**Action item**
Although the entries contain pictures, the copy should hold only their exact text.

___ Dataset records ___

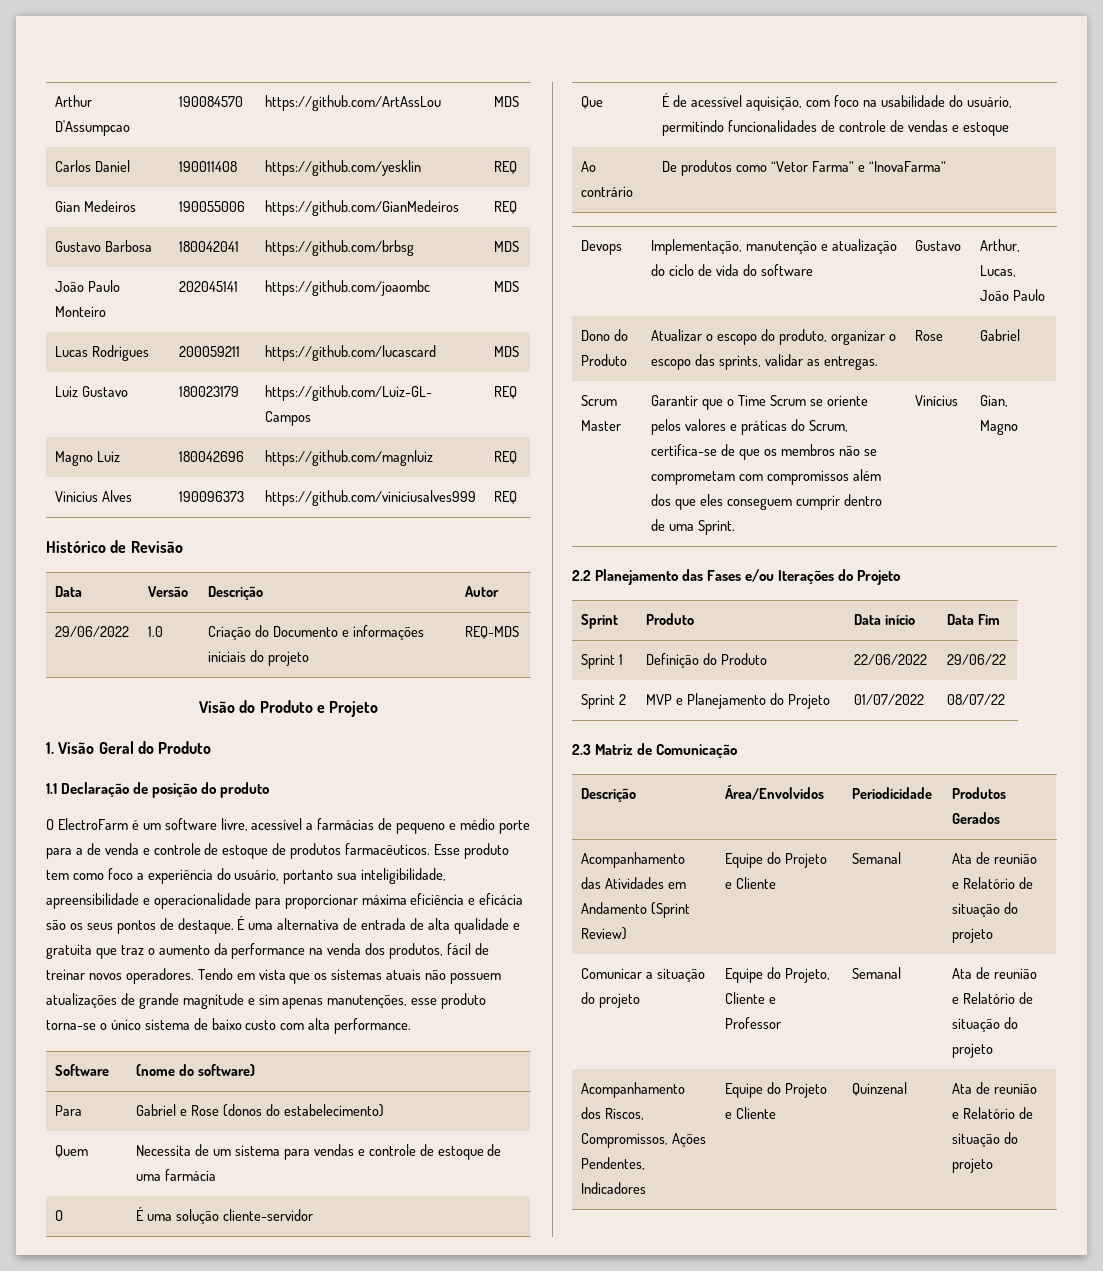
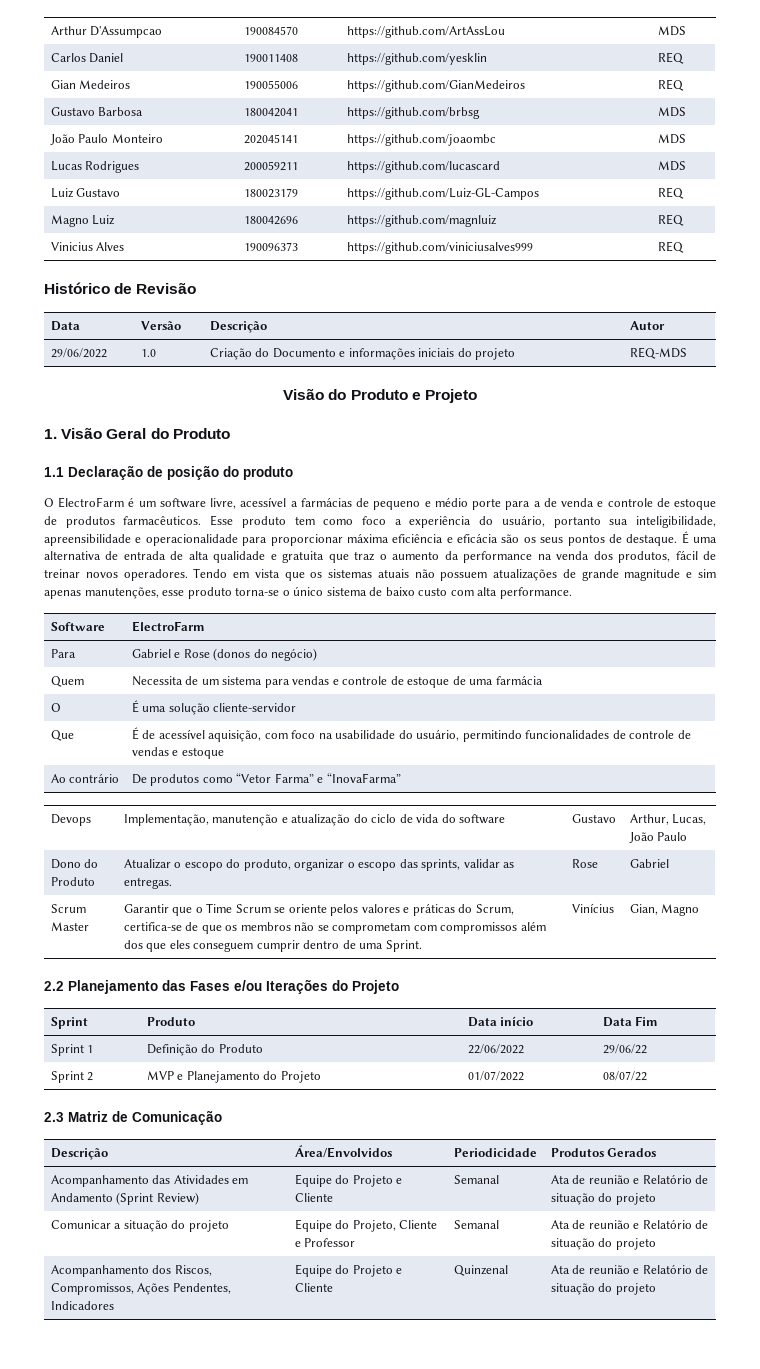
[136,1064,256,1076] (nome do software) -> [131,621,205,632] ElectroFarm
[283,1104,384,1117] estabelecimento) -> [271,648,318,661] negócio)

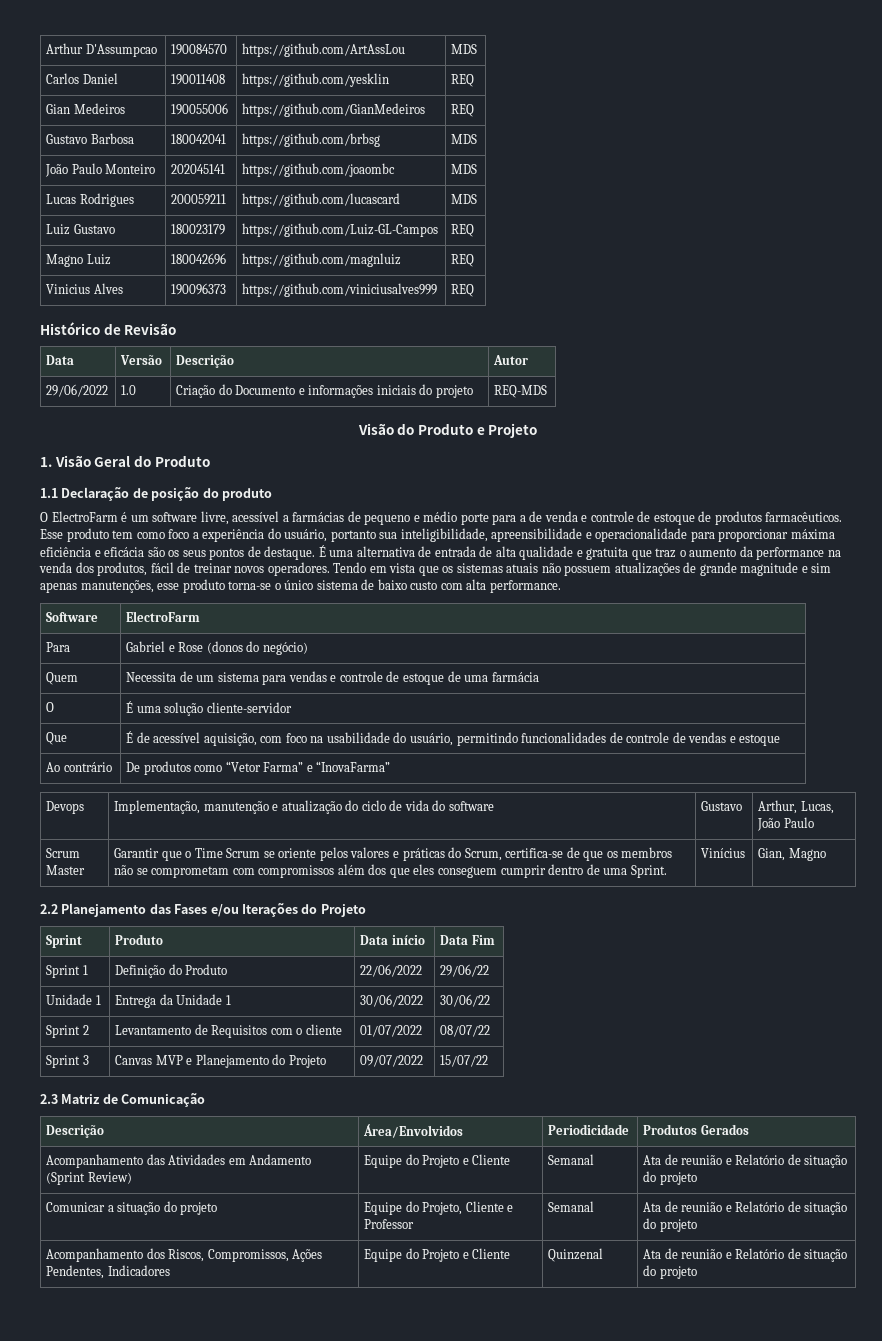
[50,859,99,869] [50,877,95,886] [123,859,515,871] [123,877,172,889] [571,859,598,868] [629,859,669,868] // Dono do Produto | Atualizar o escopo do produto, organizar o escopo das sprints, validar as entregas. | Rose | Gabriel -> (814, 822) none
[50,1071,94,1083] Sprint 2 | -> [46,994,101,1005] [115,994,231,1008] [360,994,424,1007] [440,994,491,1007] [46,1025,89,1038] [115,1024,342,1038] [360,1025,423,1037] [440,1025,491,1037] [46,1055,89,1068] [115,1055,153,1065] Unidade 1 | Entrega da Unidade 1 | 30/06/2022 | 30/06/22 // Sprint 2 | Levantamento de Requisitos com o cliente | 01/07/2022 | 08/07/22 // Sprint 3 | Canvas
[467,1071,524,1081] [602,1071,647,1081] 01/07/2022 | 08/07/22 -> [360,1055,424,1067] [440,1055,489,1067] 09/07/2022 | 15/07/22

___

**Solution for this exercise**
[136,1064,256,1076] (nome do software) -> [131,621,205,632] ElectroFarm
[283,1104,384,1117] estabelecimento) -> [271,648,318,661] negócio)

[50,859,99,869] [50,877,95,886] [123,859,515,871] [123,877,172,889] [571,859,598,868] [629,859,669,868] // Dono do Produto | Atualizar o escopo do produto, organizar o escopo das sprints, validar as entregas. | Rose | Gabriel -> (814, 822) none
[50,1071,94,1083] Sprint 2 | -> [46,994,101,1005] [115,994,231,1008] [360,994,424,1007] [440,994,491,1007] [46,1025,89,1038] [115,1024,342,1038] [360,1025,423,1037] [440,1025,491,1037] [46,1055,89,1068] [115,1055,153,1065] Unidade 1 | Entrega da Unidade 1 | 30/06/2022 | 30/06/22 // Sprint 2 | Levantamento de Requisitos com o cliente | 01/07/2022 | 08/07/22 // Sprint 3 | Canvas
[467,1071,524,1081] [602,1071,647,1081] 01/07/2022 | 08/07/22 -> [360,1055,424,1067] [440,1055,489,1067] 09/07/2022 | 15/07/22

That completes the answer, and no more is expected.